Would you return exactly the lines from the top of the data below through the one containing "total: 110227.52 -> 111770.88", leaving out the pictures?

········

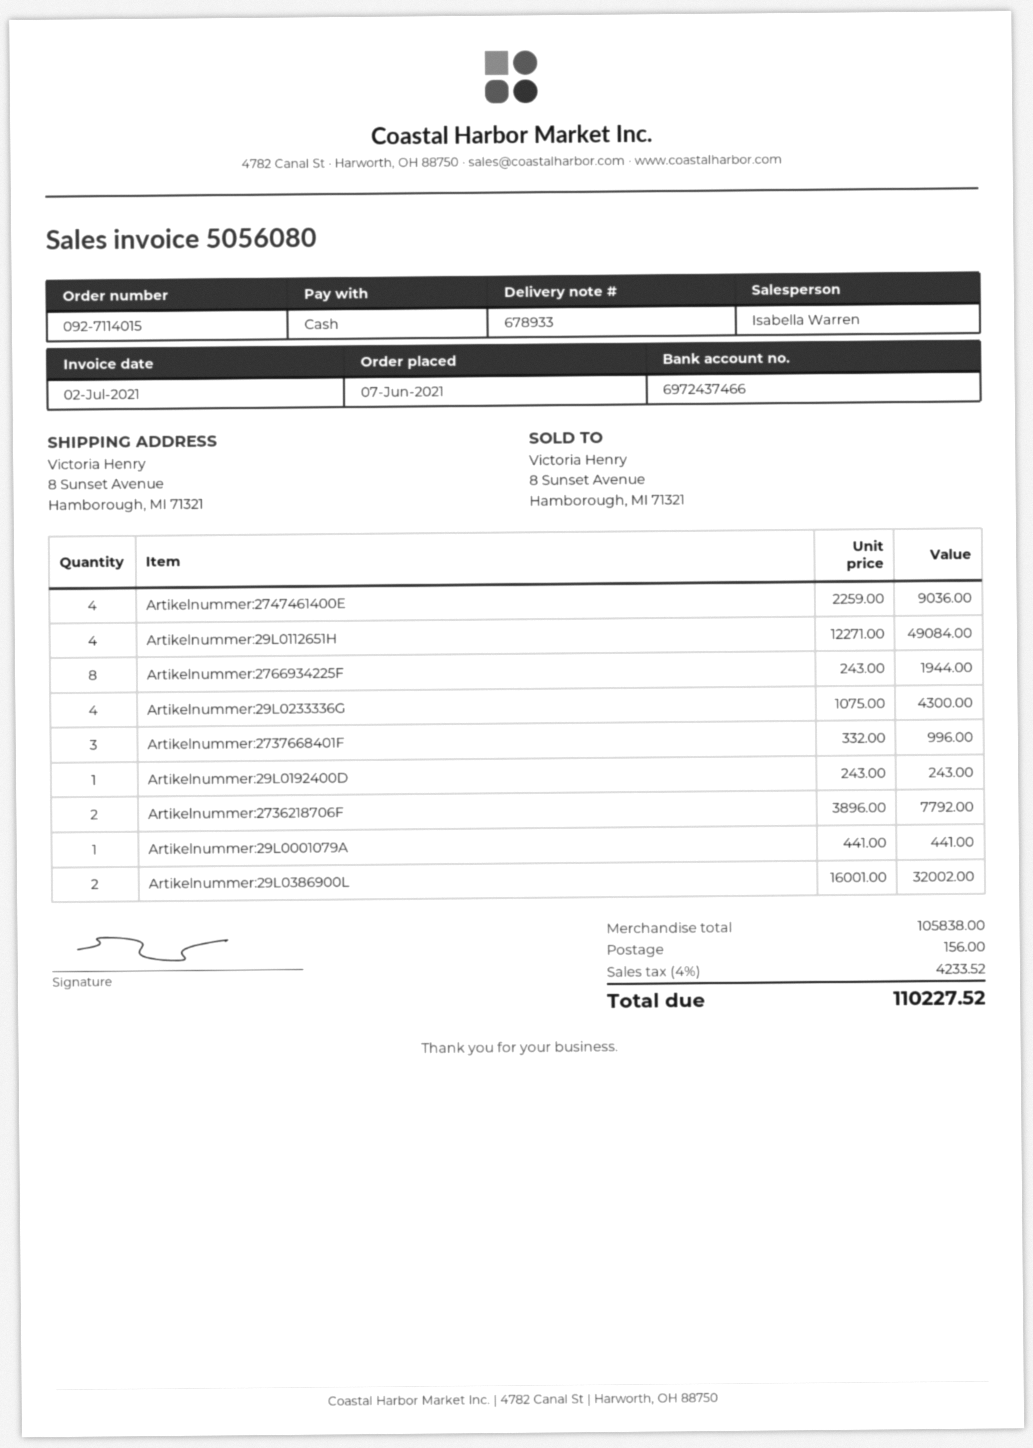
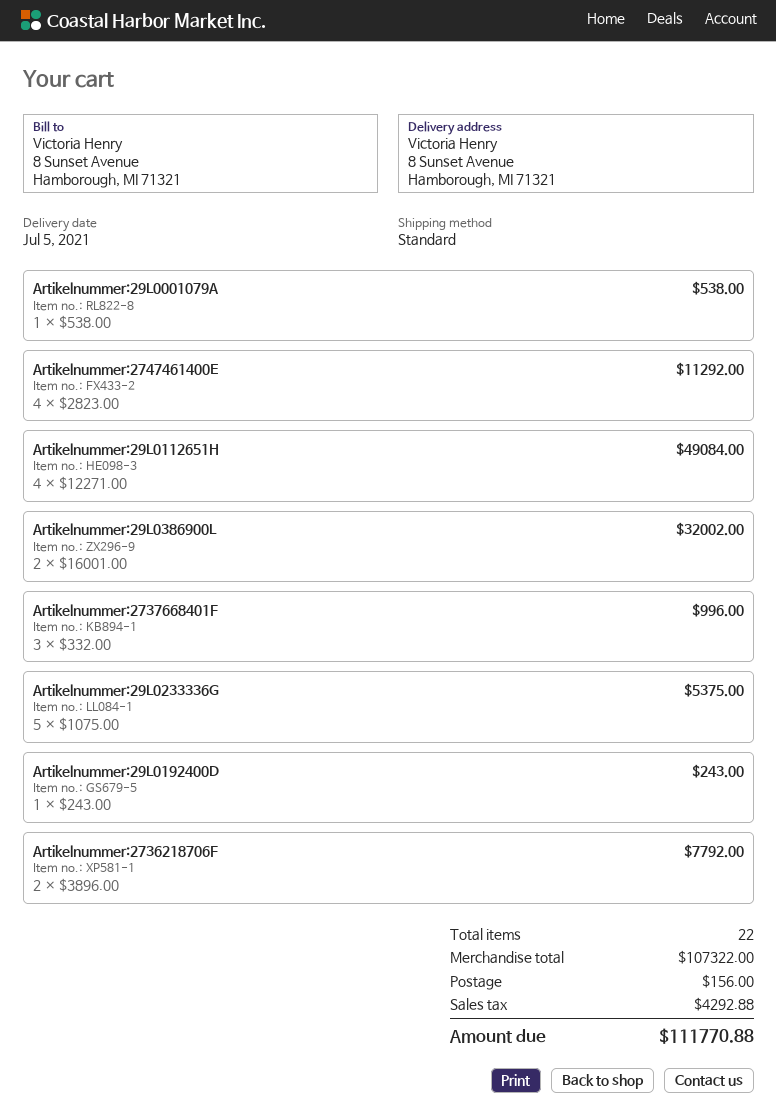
Artikelnummer:2747461400E: 4 x 2259.00 = 9036.00 -> 4 x 2823.00 = 11292.00
Artikelnummer:2766934225F: 8 x 243.00 = 1944.00 -> none
Artikelnummer:29L0233336G: 4 x 1075.00 = 4300.00 -> 5 x 1075.00 = 5375.00
Artikelnummer:29L0001079A: 1 x 441.00 = 441.00 -> 1 x 538.00 = 538.00
subtotal: 105838.00 -> 107322.00
tax: 4233.52 -> 4292.88
total: 110227.52 -> 111770.88

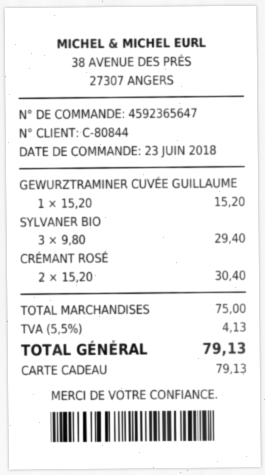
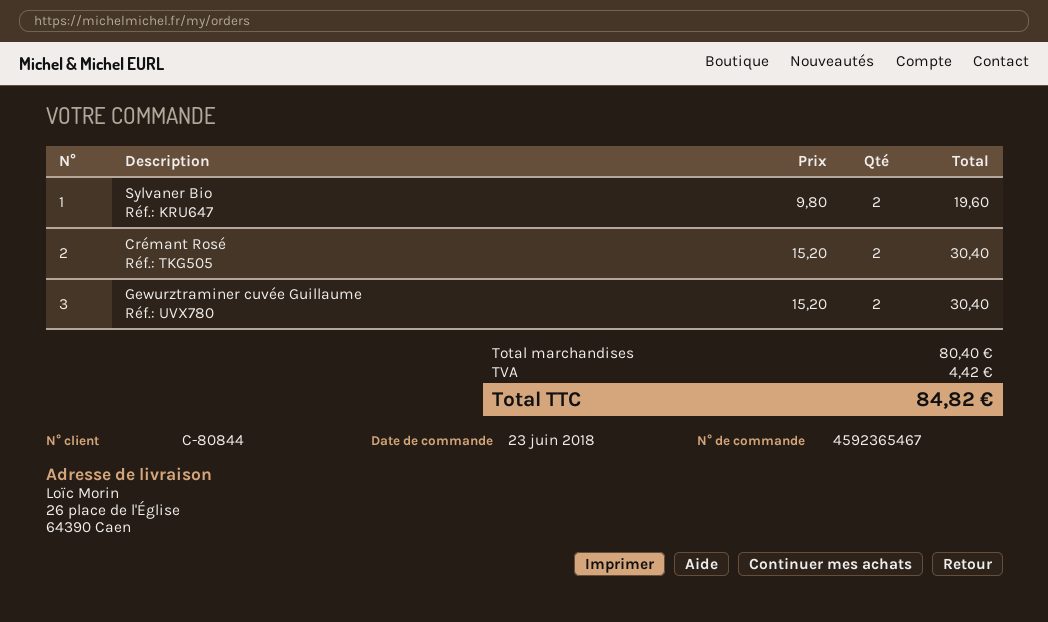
order number: 4592365647 -> 4592365467
GEWURZTRAMINER CUVÉE GUILLAUME: 1 x 15.20 = 15.20 -> 2 x 15.20 = 30.40
SYLVANER BIO: 3 x 9.80 = 29.40 -> 2 x 9.80 = 19.60
subtotal: 75.00 -> 80.40
tax: 4.13 -> 4.42
total: 79.13 -> 84.82

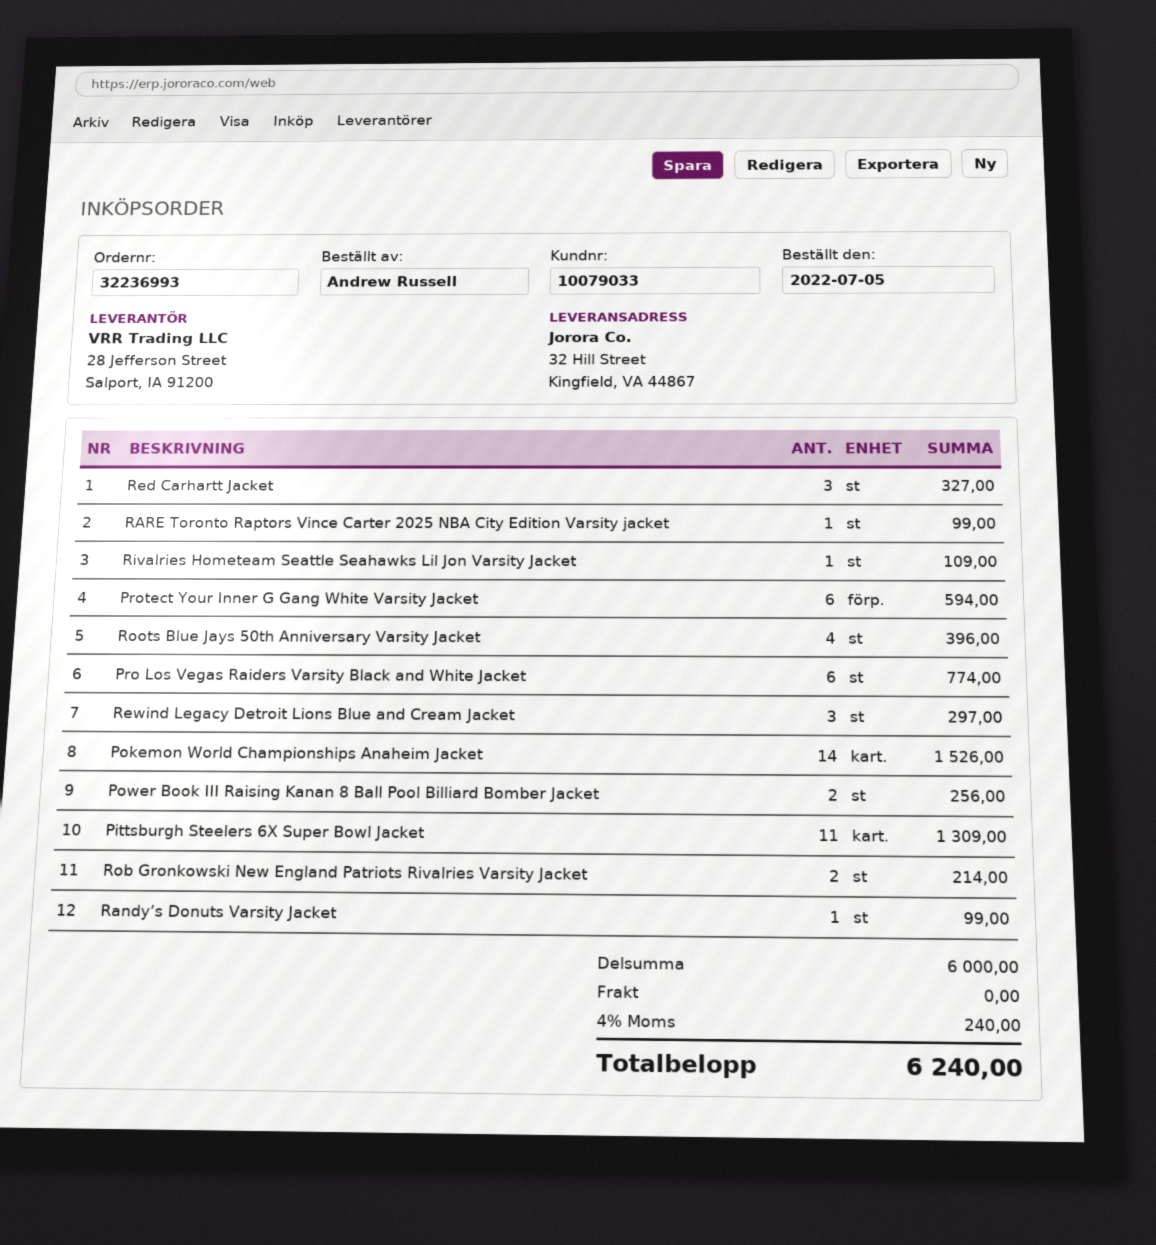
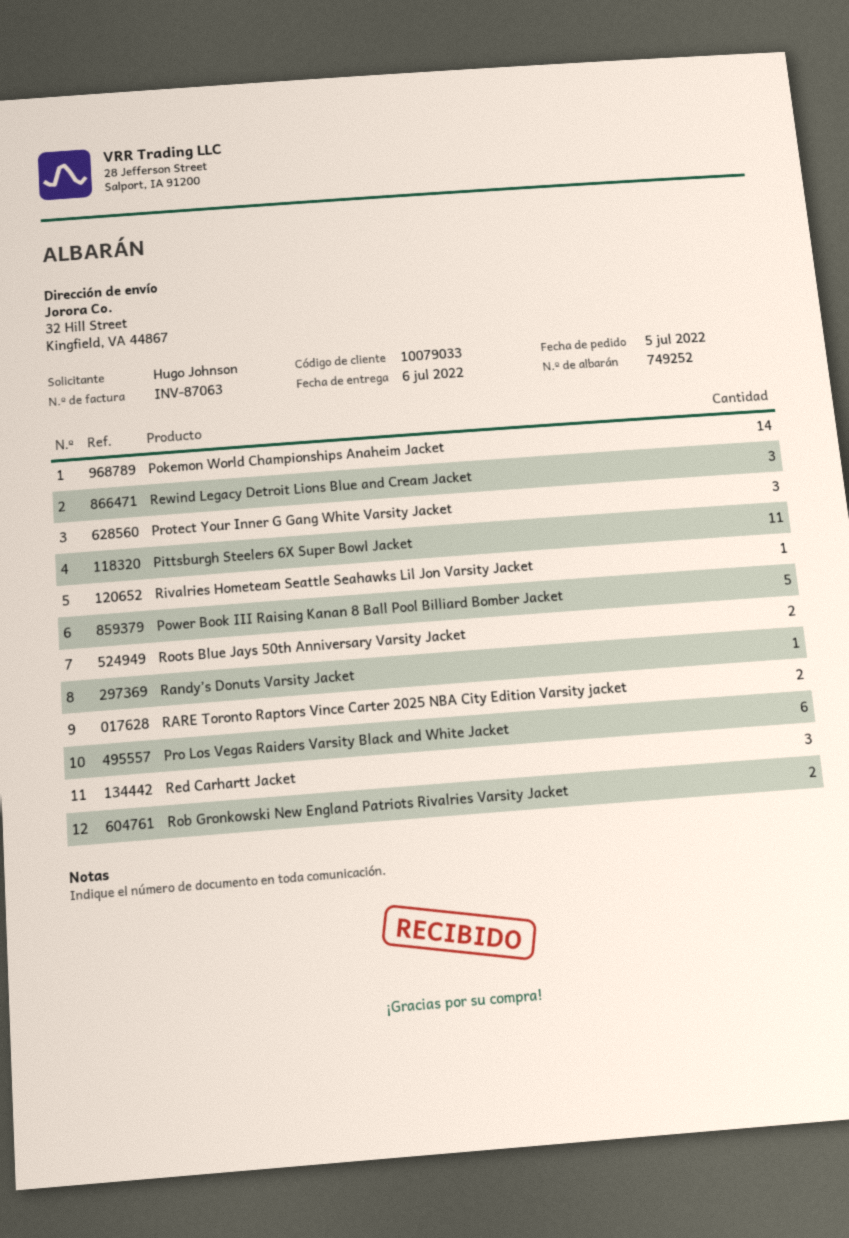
ordered by: Andrew Russell -> Hugo Johnson
RARE Toronto Raptors Vince Carter 2025 NBA City Edition Varsity jacket: 1 -> 2
Protect Your Inner G Gang White Varsity Jacket: 6 -> 3
Roots Blue Jays 50th Anniversary Varsity Jacket: 4 -> 2
Power Book III Raising Kanan 8 Ball Pool Billiard Bomber Jacket: 2 -> 5

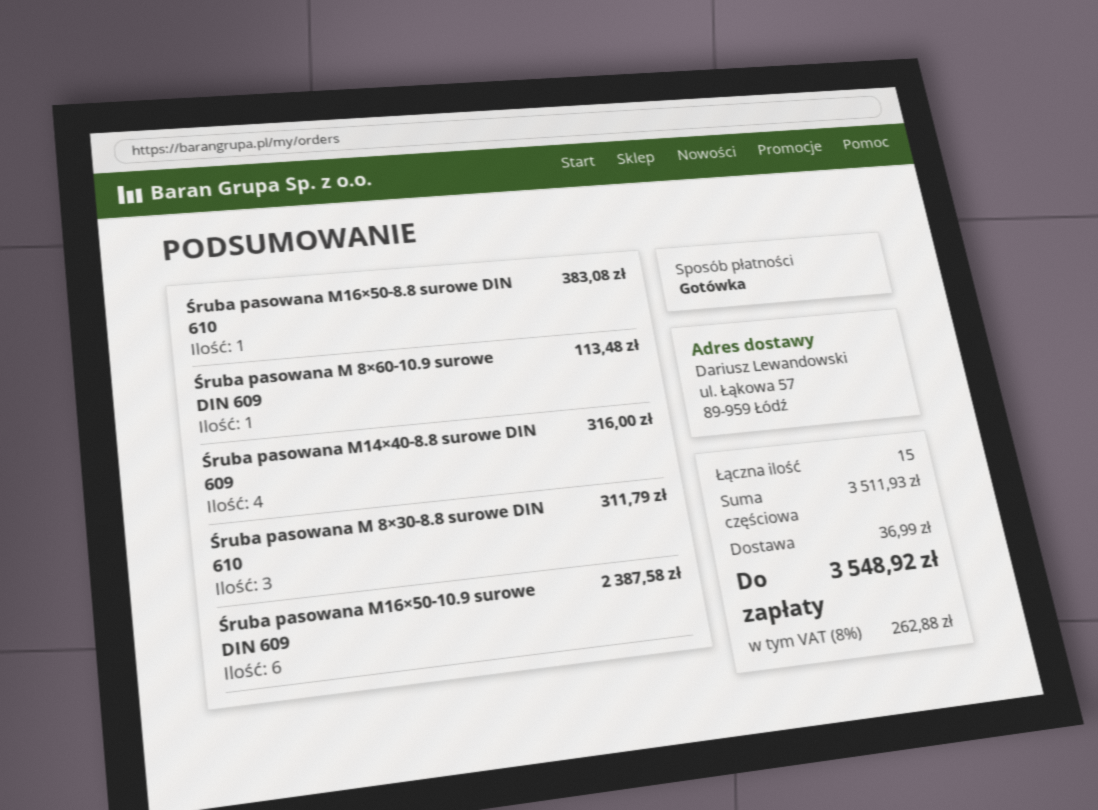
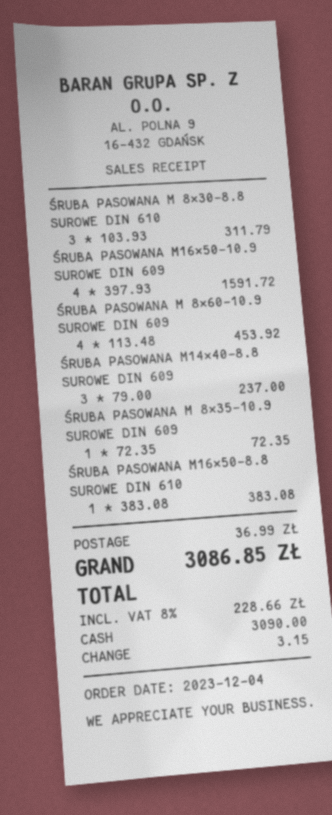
Śruba pasowana M 8×60-10.9 surowe DIN 609: 1 for 113.48 -> 4 for 453.92
Śruba pasowana M14×40-8.8 surowe DIN 609: 4 for 316.00 -> 3 for 237.00
Śruba pasowana M16×50-10.9 surowe DIN 609: 6 for 2387.58 -> 4 for 1591.72
ŚRUBA PASOWANA M 8×35-10.9 SUROWE DIN 609: none -> 1 for 72.35
tax: 8% = 262.88 -> 8% = 228.66
total: 3548.92 -> 3086.85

········

# The completed task
Artikelnummer:2747461400E: 4 x 2259.00 = 9036.00 -> 4 x 2823.00 = 11292.00
Artikelnummer:2766934225F: 8 x 243.00 = 1944.00 -> none
Artikelnummer:29L0233336G: 4 x 1075.00 = 4300.00 -> 5 x 1075.00 = 5375.00
Artikelnummer:29L0001079A: 1 x 441.00 = 441.00 -> 1 x 538.00 = 538.00
subtotal: 105838.00 -> 107322.00
tax: 4233.52 -> 4292.88
total: 110227.52 -> 111770.88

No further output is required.